* [DIRECTIONS]:
Nothing but the records, transcribed exactly, should appear in the answer; leave the pictures out.

* [DATA RECORDS]:

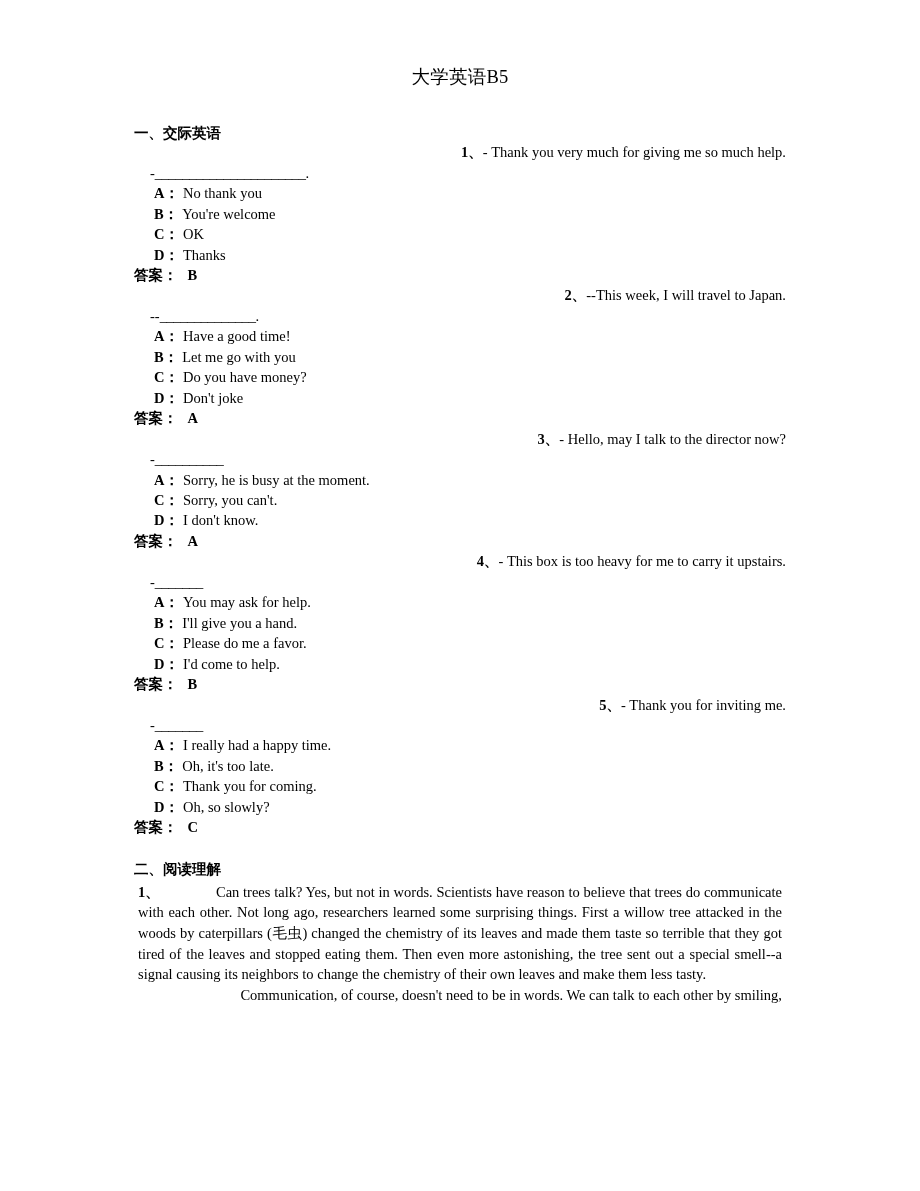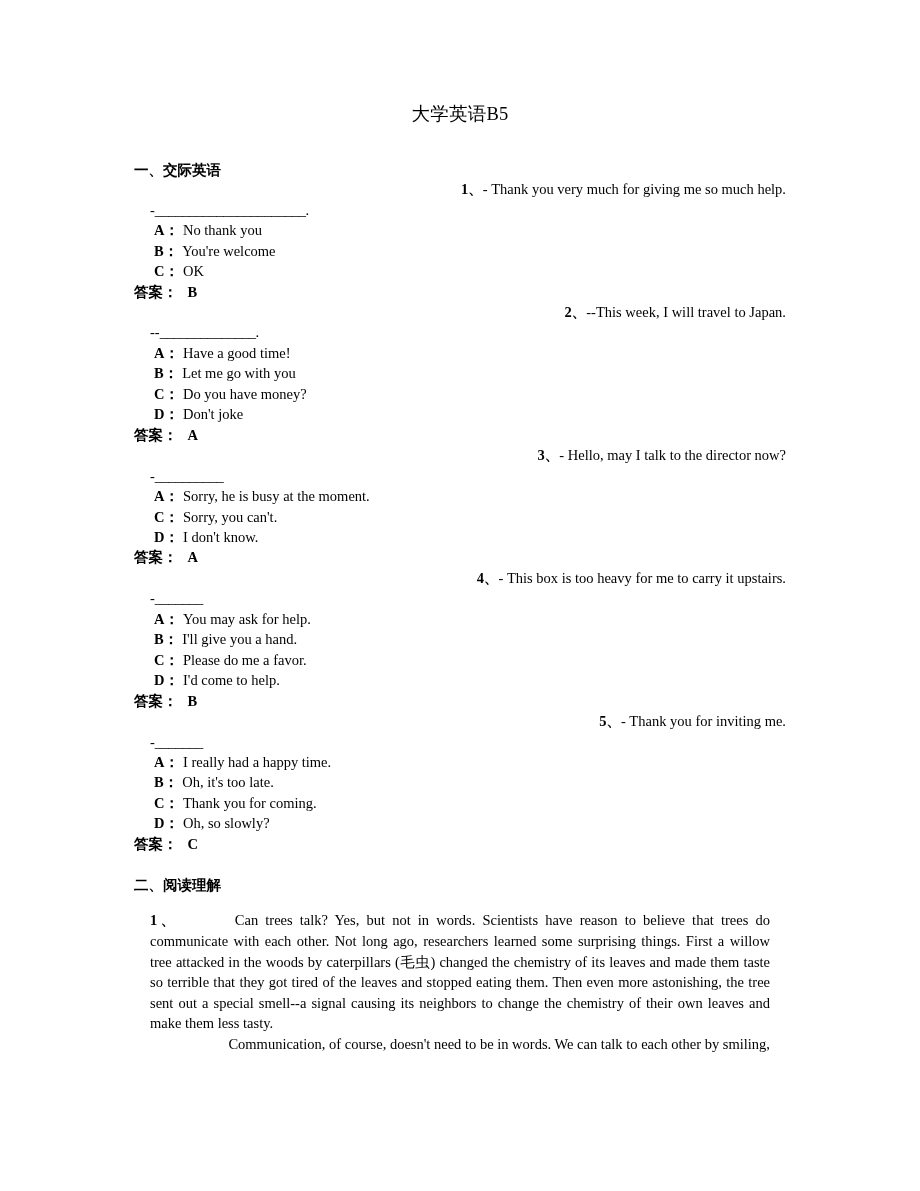"大学英语B5" .doc-title { padding-top: 103px -> 66px }
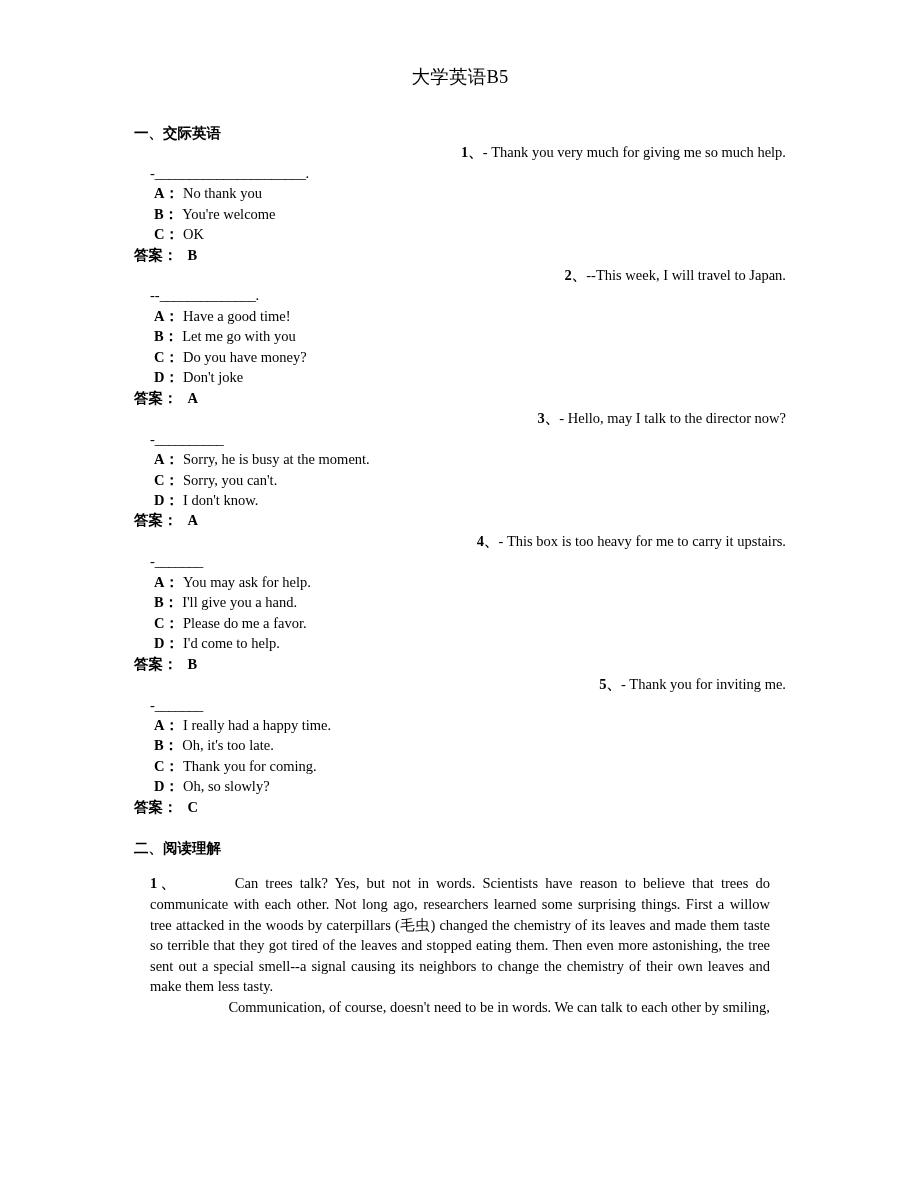"D： Thanks" li.option { html: none -> <li><span>D：</span><span>Thanks</span></li> }
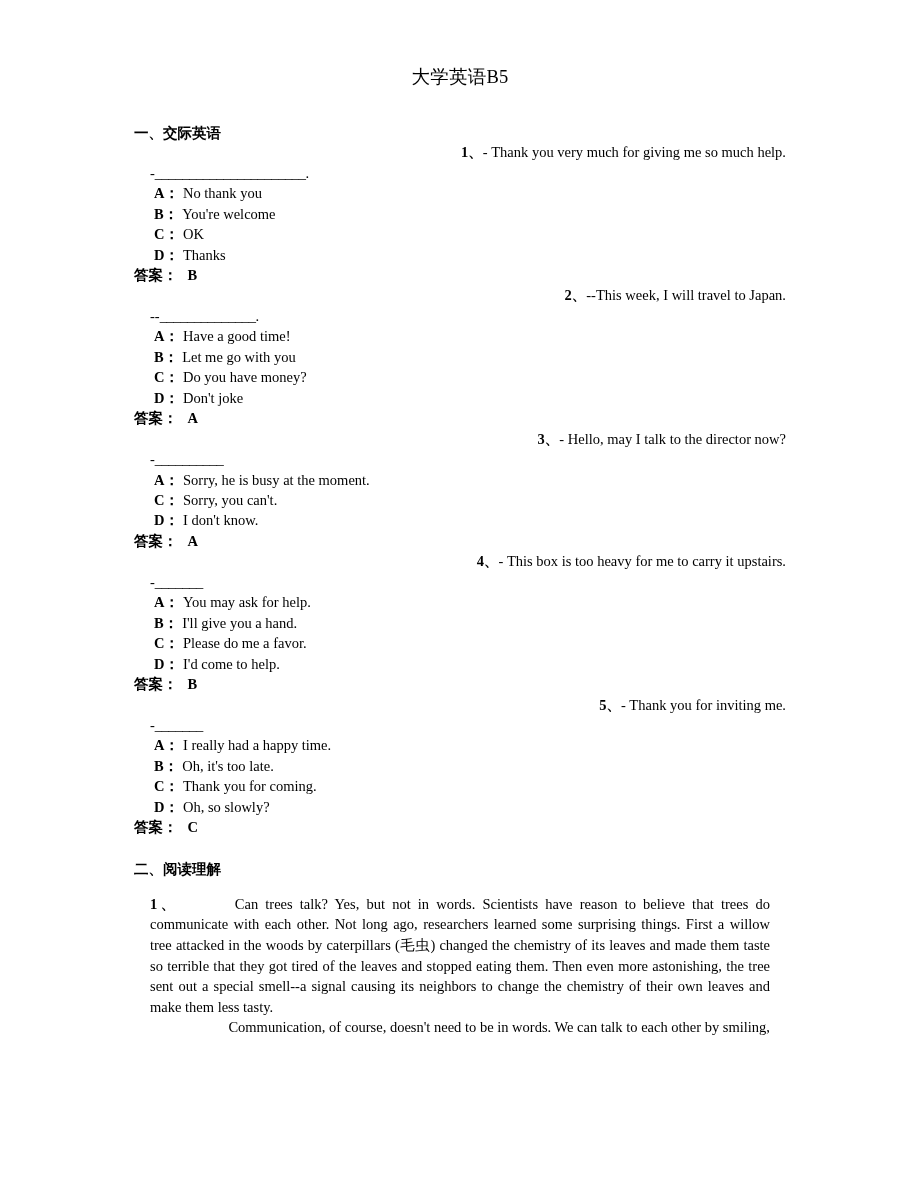"1、 Can trees talk? Yes," .reading-item { margin: 16px -> 4px }
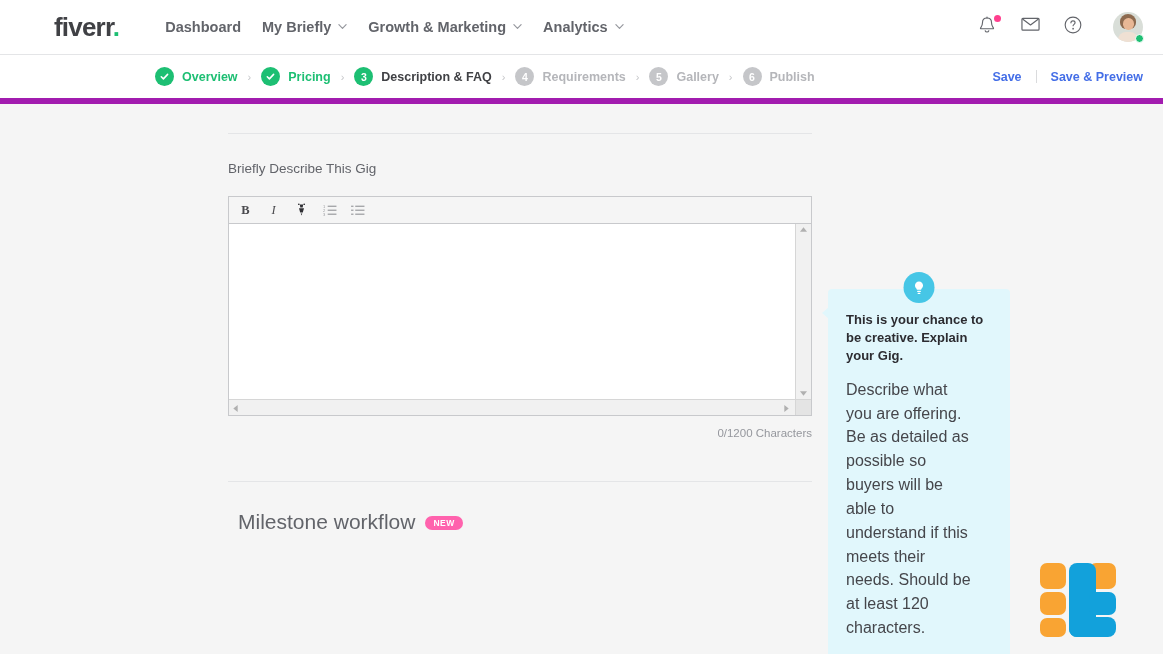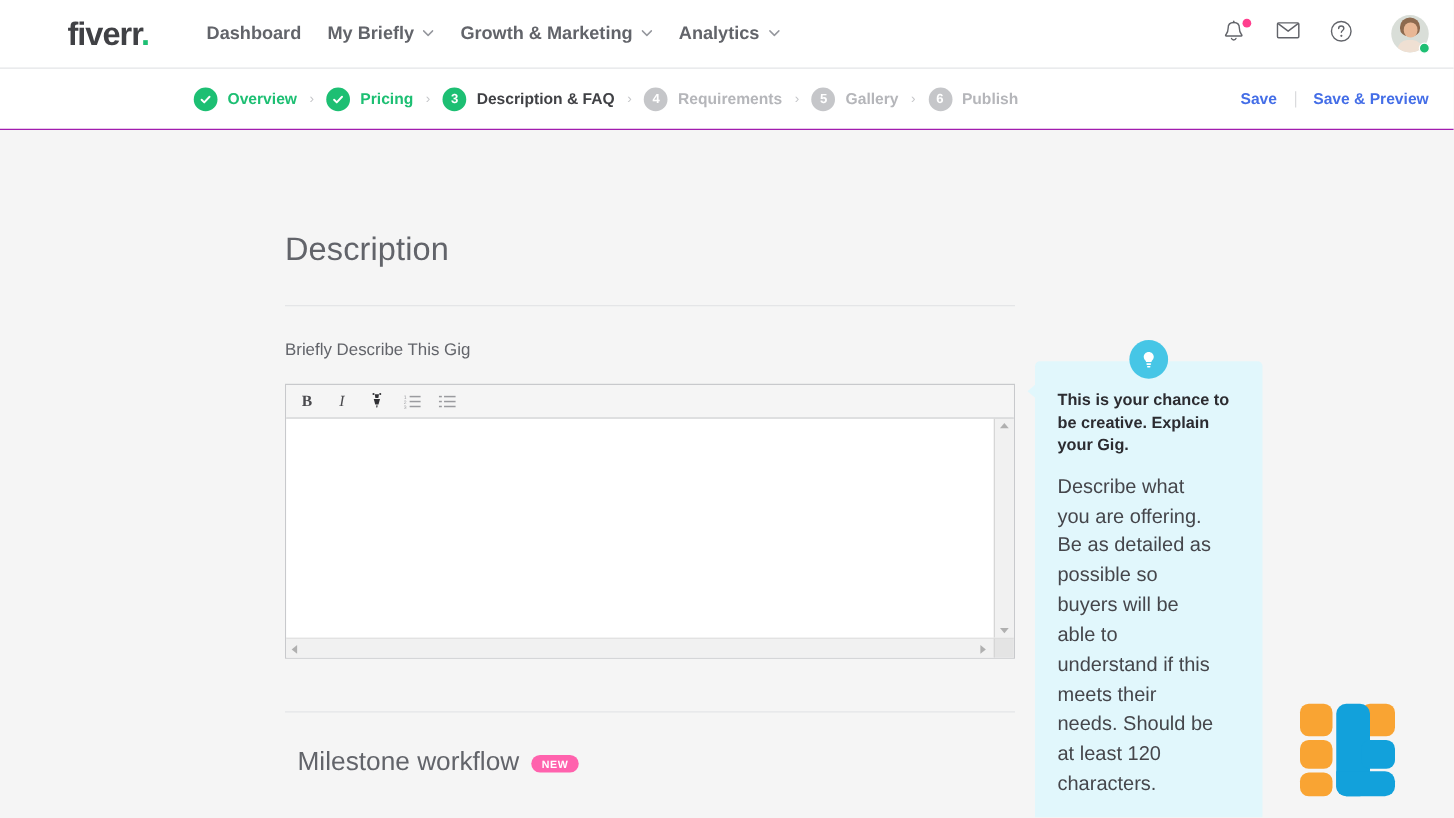"Overview" .stepbar { border-bottom: 1px solid #a21caf -> 6px solid #a21caf }
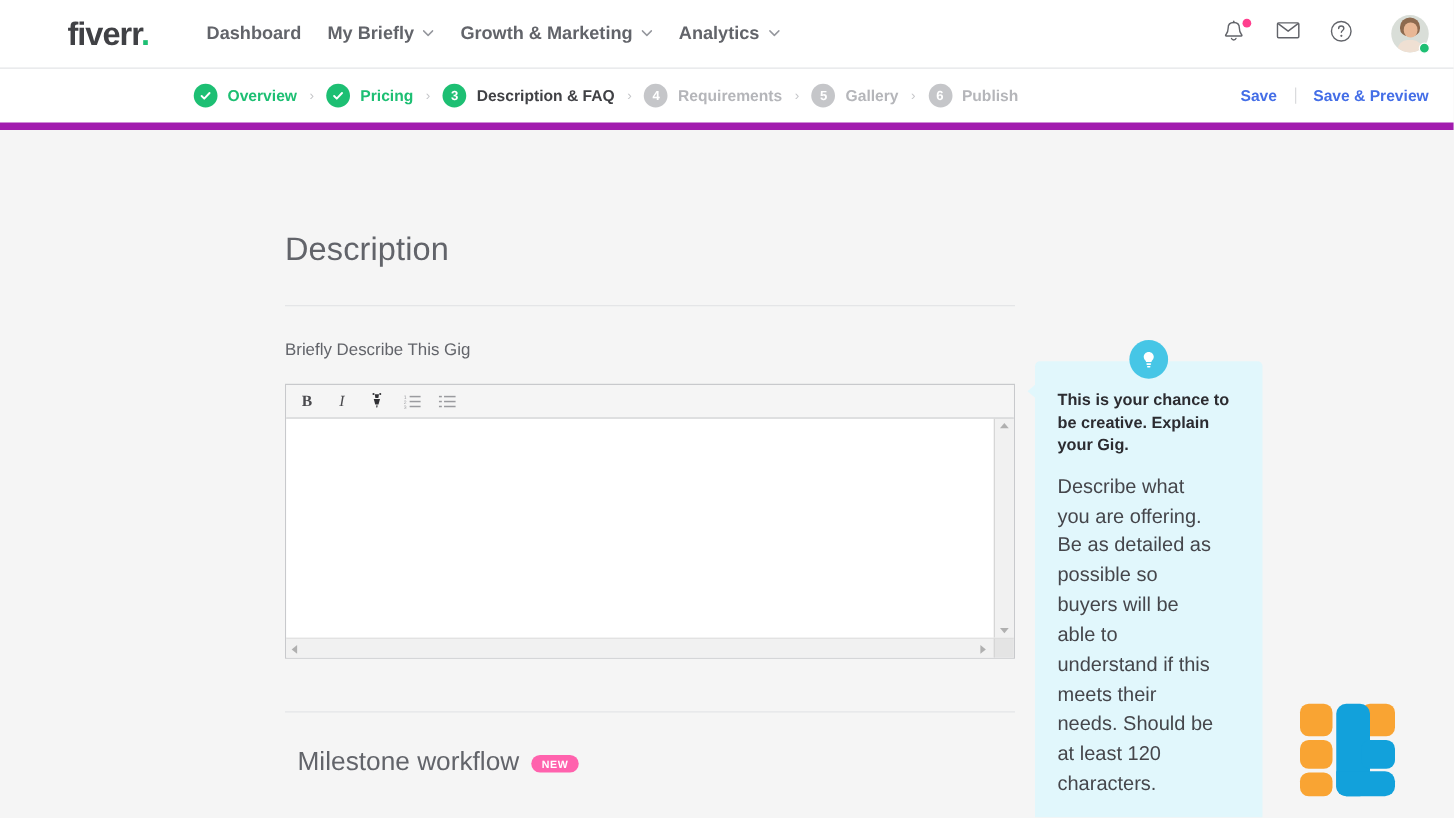"Description" h1.section-title { html: <h1>Description</h1> -> none }
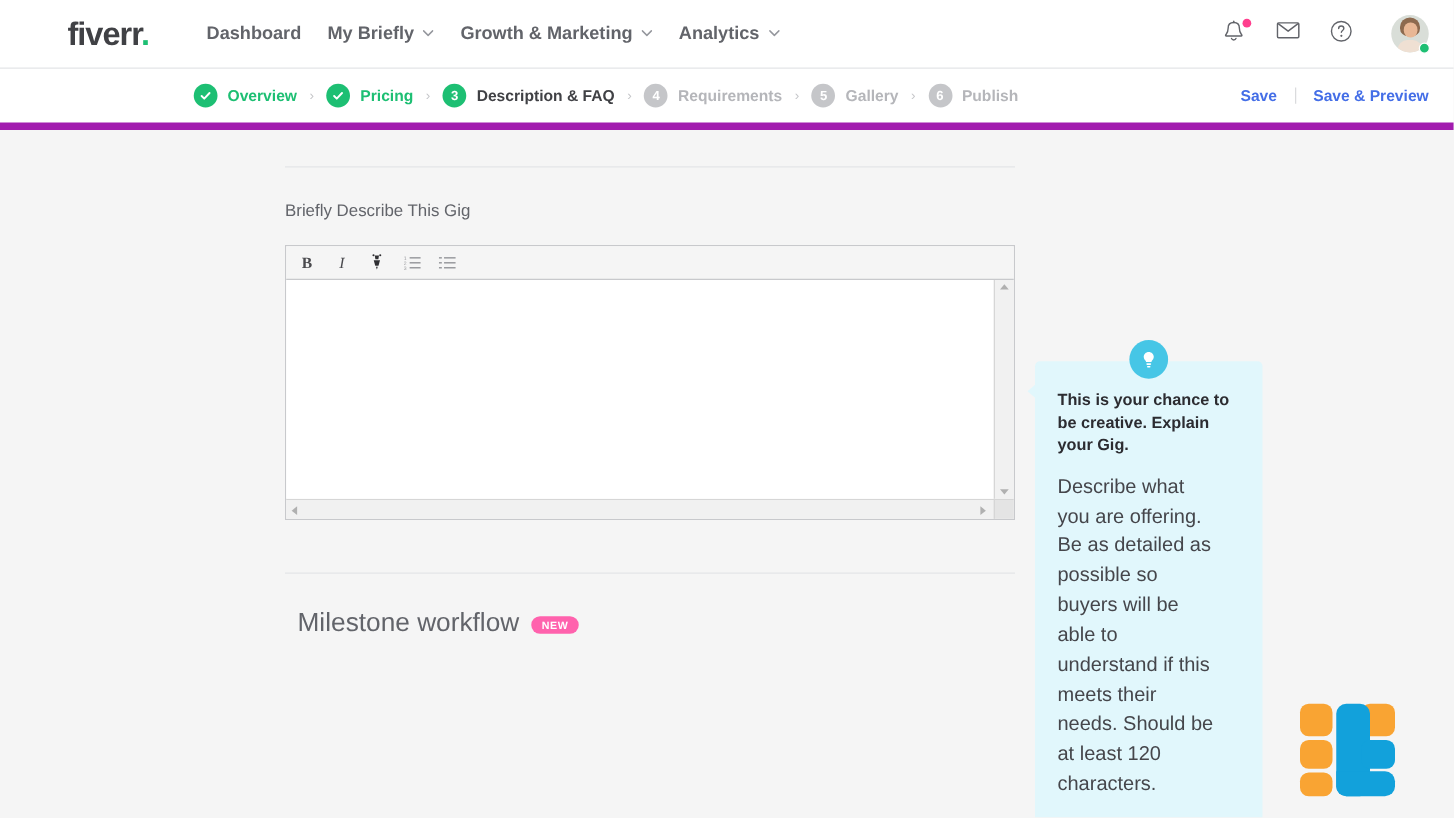"0/1200 Characters" div.char-count { html: none -> <div>0/1200 Characters</div> }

* [EXERCISE RESULT]:
"大学英语B5" .doc-title { padding-top: 103px -> 66px }
"D： Thanks" li.option { html: none -> <li><span>D：</span><span>Thanks</span></li> }
"1、 Can trees talk? Yes," .reading-item { margin: 16px -> 4px }
"Overview" .stepbar { border-bottom: 1px solid #a21caf -> 6px solid #a21caf }
"Description" h1.section-title { html: <h1>Description</h1> -> none }
"0/1200 Characters" div.char-count { html: none -> <div>0/1200 Characters</div> }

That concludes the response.